PICC P&C reported a strong 1Q25 earnings alert, with net profit expected to surge 80%-100% YoY to RMB10.6bn-11.7bn, implying a QoQ upswing of 95.3%-117% vs 4Q24 (link). 1Q25 net profit represented more than one-third (33%-37%) of last year’s total net profit, driven by 1) a largely improved CoR with reduced catastrophic claims in 1Q25; and 2) optimized asset allocation structure shifting from the FVTPL to FVOCI, which helped smooth the volatilities from fair value movement to achieve steady investment income growth amid market fluctuations. We estimate the 1Q25 CoR to arrive at less than 95%, and adjust the auto/non-auto CoR to 95.9%/99.0% (prev.96.0%/98.9% report) in FY25E, thanks to stringent expense controls and an improved non-auto UW structure. For auto, we expect the premium growth to be driven by the rise of new vehicle sales and a higher penetration of NEVs; and for non-auto, we pare down FY25E premium growth forecast to 6% as the insurer could prioritize profitability to UW expansion, in our view. On investment, we expect the insurer to steadily increase equity allocation to high-yield stocks under FVOCI, on top of the 40% growth in FY24, and 1Q investment income could be bolstered by equity gains and a rebounded bond yield. Maintain BUY, with TP at HK$15.8 (unchanged), implying 1.19x FY25E P/BV.

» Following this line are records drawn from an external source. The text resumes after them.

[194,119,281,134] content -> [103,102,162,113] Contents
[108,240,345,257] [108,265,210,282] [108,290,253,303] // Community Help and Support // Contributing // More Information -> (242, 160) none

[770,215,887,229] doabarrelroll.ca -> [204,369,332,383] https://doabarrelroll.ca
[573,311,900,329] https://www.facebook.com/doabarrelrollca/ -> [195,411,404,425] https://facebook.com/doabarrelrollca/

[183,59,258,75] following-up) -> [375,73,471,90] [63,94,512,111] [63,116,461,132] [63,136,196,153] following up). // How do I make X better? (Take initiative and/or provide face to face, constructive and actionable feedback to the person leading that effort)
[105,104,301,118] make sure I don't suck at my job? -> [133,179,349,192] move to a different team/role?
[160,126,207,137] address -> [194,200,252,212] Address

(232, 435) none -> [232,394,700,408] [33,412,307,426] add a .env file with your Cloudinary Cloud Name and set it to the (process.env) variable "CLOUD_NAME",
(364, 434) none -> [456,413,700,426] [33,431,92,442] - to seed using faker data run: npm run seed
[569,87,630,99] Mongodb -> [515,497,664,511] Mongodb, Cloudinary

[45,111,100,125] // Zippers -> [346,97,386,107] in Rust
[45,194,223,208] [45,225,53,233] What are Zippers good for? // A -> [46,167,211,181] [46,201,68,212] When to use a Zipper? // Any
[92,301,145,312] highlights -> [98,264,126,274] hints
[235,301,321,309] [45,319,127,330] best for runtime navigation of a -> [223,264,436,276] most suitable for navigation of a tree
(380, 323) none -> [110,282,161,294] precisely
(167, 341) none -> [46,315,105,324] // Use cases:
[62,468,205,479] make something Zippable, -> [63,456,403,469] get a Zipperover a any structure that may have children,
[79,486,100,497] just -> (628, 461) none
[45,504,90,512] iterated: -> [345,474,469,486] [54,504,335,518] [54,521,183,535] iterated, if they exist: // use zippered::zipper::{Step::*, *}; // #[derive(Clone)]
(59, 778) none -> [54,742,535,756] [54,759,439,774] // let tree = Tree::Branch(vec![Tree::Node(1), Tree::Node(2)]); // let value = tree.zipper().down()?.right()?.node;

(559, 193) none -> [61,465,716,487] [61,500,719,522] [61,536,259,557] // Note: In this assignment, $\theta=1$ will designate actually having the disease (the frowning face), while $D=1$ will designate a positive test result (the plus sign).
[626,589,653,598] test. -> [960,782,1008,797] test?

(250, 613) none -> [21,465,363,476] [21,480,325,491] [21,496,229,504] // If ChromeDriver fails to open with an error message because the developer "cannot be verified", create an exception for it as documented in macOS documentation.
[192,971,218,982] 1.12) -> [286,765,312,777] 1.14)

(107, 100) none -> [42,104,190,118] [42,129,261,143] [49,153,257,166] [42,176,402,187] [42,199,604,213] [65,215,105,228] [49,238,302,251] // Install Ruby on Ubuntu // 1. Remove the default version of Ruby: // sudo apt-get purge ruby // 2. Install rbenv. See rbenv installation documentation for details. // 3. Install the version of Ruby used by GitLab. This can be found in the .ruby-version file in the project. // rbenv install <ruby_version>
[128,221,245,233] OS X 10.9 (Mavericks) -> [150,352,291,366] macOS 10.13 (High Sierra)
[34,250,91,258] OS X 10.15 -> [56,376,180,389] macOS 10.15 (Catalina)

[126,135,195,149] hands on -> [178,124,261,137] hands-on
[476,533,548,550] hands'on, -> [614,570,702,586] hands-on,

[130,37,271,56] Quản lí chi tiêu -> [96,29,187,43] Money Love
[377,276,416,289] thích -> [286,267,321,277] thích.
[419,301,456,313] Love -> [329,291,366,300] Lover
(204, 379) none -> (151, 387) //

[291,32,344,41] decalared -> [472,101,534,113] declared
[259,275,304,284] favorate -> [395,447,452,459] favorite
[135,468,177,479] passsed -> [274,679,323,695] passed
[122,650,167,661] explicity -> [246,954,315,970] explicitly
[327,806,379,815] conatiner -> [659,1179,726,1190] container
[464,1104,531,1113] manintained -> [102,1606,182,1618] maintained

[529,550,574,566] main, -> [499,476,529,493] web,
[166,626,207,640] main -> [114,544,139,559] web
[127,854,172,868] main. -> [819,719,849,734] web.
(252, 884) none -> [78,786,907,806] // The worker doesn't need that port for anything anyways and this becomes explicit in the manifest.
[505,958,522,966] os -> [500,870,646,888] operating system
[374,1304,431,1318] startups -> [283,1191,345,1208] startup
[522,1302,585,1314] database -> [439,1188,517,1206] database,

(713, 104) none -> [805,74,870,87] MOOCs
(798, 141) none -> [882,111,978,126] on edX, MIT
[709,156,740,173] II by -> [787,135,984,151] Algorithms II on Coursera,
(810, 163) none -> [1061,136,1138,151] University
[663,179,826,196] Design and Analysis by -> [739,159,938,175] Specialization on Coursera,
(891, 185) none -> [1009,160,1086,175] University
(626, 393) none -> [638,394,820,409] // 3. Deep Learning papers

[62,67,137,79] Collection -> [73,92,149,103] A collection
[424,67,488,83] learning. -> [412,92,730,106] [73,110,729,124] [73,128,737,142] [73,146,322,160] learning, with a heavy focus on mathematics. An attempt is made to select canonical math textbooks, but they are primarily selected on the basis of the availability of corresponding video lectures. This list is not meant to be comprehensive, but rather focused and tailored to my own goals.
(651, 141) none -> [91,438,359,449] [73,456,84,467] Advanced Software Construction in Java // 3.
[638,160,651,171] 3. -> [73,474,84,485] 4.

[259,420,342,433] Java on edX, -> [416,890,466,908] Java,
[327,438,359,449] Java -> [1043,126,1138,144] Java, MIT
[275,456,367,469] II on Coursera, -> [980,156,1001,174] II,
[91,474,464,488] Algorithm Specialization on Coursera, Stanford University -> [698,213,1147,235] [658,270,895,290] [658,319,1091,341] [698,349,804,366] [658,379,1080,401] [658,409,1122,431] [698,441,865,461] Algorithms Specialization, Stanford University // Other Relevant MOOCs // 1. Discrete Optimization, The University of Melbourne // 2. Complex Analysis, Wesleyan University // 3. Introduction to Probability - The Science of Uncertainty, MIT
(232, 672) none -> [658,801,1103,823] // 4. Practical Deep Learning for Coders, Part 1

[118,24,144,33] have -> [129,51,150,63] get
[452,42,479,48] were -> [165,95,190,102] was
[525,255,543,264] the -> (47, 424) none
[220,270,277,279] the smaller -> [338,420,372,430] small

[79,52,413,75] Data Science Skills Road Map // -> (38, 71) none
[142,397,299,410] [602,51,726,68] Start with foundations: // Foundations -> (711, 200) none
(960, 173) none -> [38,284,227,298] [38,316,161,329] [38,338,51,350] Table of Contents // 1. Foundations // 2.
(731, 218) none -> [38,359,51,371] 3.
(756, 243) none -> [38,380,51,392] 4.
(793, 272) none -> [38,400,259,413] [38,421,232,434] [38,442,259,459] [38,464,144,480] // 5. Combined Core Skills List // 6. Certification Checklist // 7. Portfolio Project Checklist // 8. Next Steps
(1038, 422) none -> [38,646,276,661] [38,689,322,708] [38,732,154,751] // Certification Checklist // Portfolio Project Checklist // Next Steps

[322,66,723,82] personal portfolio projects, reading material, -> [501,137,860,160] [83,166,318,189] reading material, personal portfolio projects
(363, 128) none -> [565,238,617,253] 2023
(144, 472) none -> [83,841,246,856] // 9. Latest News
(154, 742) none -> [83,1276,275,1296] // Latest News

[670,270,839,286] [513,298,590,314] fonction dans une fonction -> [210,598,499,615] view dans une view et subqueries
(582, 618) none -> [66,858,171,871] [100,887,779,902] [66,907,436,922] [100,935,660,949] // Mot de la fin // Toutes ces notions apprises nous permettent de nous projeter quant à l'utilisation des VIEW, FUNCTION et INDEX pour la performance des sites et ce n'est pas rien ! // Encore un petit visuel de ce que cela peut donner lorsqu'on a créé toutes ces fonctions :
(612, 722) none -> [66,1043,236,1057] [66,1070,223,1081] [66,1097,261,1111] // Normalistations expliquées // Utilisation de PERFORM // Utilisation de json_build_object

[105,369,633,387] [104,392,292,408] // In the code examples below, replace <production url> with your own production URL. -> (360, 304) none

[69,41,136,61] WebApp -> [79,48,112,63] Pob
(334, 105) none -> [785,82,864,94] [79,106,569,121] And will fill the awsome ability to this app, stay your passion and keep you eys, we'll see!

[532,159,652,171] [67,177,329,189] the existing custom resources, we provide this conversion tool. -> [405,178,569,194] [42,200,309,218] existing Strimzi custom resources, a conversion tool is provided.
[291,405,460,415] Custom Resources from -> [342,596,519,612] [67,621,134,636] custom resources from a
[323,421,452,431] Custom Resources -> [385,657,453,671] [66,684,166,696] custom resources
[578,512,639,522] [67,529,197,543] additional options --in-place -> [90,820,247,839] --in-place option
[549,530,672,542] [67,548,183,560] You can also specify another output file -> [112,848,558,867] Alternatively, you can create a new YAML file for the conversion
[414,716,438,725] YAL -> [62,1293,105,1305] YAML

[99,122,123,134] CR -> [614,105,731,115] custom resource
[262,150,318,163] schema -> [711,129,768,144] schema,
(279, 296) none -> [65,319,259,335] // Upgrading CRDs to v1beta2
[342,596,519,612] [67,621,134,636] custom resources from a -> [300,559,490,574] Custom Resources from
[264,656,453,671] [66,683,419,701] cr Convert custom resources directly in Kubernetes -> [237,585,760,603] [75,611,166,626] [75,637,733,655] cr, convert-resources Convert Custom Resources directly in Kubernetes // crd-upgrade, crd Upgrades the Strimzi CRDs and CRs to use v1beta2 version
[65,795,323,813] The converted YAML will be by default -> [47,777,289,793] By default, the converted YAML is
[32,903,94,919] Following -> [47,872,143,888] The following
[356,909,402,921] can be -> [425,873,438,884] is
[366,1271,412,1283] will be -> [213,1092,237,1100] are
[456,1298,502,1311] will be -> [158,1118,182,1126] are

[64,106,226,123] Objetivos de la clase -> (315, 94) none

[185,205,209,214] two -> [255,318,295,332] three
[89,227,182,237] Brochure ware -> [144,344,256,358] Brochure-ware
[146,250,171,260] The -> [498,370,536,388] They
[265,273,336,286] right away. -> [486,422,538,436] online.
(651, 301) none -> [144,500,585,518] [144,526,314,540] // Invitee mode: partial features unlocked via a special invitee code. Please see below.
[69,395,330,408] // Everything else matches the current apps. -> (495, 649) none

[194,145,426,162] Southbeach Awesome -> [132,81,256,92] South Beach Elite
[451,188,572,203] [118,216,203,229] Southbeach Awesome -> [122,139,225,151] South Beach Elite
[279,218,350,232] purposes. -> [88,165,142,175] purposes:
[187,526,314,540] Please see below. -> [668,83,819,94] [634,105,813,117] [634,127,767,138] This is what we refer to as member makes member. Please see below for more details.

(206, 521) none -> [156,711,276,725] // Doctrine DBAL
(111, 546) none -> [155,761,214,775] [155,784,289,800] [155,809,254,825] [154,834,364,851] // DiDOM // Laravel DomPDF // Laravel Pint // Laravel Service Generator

1Q25 CoR improved on narrowed claims. According to the data from MEM*, total direct economic losses from NAT CAT claims amounted to RMB 9.3bn in 1- 2M25 (vs 1-2M24: RMB20.7bn), down 55% YoY, evidenced for a reduced total amount of P&C claims across the sector. We expect the insurer’s 1Q25 CoR to land at less than 95%, down approx. 3pct YoY on top of a high base of 97.9% in 1Q24, which was dragged by deteriorated catastrophe-induced claims from freezing rains. In 1Q25, we expect non-auto CoR to trim faster than auto CoR, as the insurer re-addresses on non-auto expense controls and determines to scale down the loss-making lines suchlike the employer’s liability insurance and credit insurance. Auto CoR could slightly improve with avg. ticket size stabilized across peers. We adjust the auto/non-auto CoR forecasts to 95.9%/99.0% (prev.96.0%/ 98.9%) in FY25E, to reflect an improved auto structure tilted to household vehicles, which made up 74.3% of FY24 auto premiums; and the risk mitigation in non-auto potentially taking more time.
Expect 1Q25 H-share surge to drive investment gains. The insurer has reallocated investment fund portfolio to FVOCI assets. In FY24, FVTPL/FVOCI assets were down 16.6%/up 35.3% YoY to make up 18%/36% of total portfolio. On equities, stocks in FVOCI/FVTPL increased 40%/20% YoY whilst equity funds were stable to a rise of 0.3% YoY, comprising 5.8%/1.4%/2.2% of total investment assets by end-FY24. In 1Q25, the HSI/HSCEI jumped 15%/17% (vs 1Q24: -3%/+1%, Fig 1), which could enhance the insurer’s equity gains. Beyond that, China’s 10YR govt. bond yield rose 14.4bps to 1.82% in 1Q25 (vs 1Q24: -28bps), driving the growth of bond interests. Looking ahead, we expect the insurer to steadily edge up allocation to FVOCI stocks and LT govt. bonds to smooth the fair value movement for a stable LT investment income.
Valuation and risks. The stock is trading at 1.06x FY25E P/B with 3yr-forward ROE at 13.6%. Considering investment movements, we adjust FY25-27E EPS forecasts by 3%/1%/-1% to RMB 1.62/1.76/1.91, and remain positive on the insurer’s UW results to meet the full-year guidance of 1) auto/NEV CoR less than 96%/100%, and 2) non-auto CoR less than 99%. Maintain BUY, with TP unchanged at HK$15.80 based on P/B-ROE, implying 1.19x FY25E P/BV. Key risks involve deteriorated CoR, and intense equity market volatilities, etc.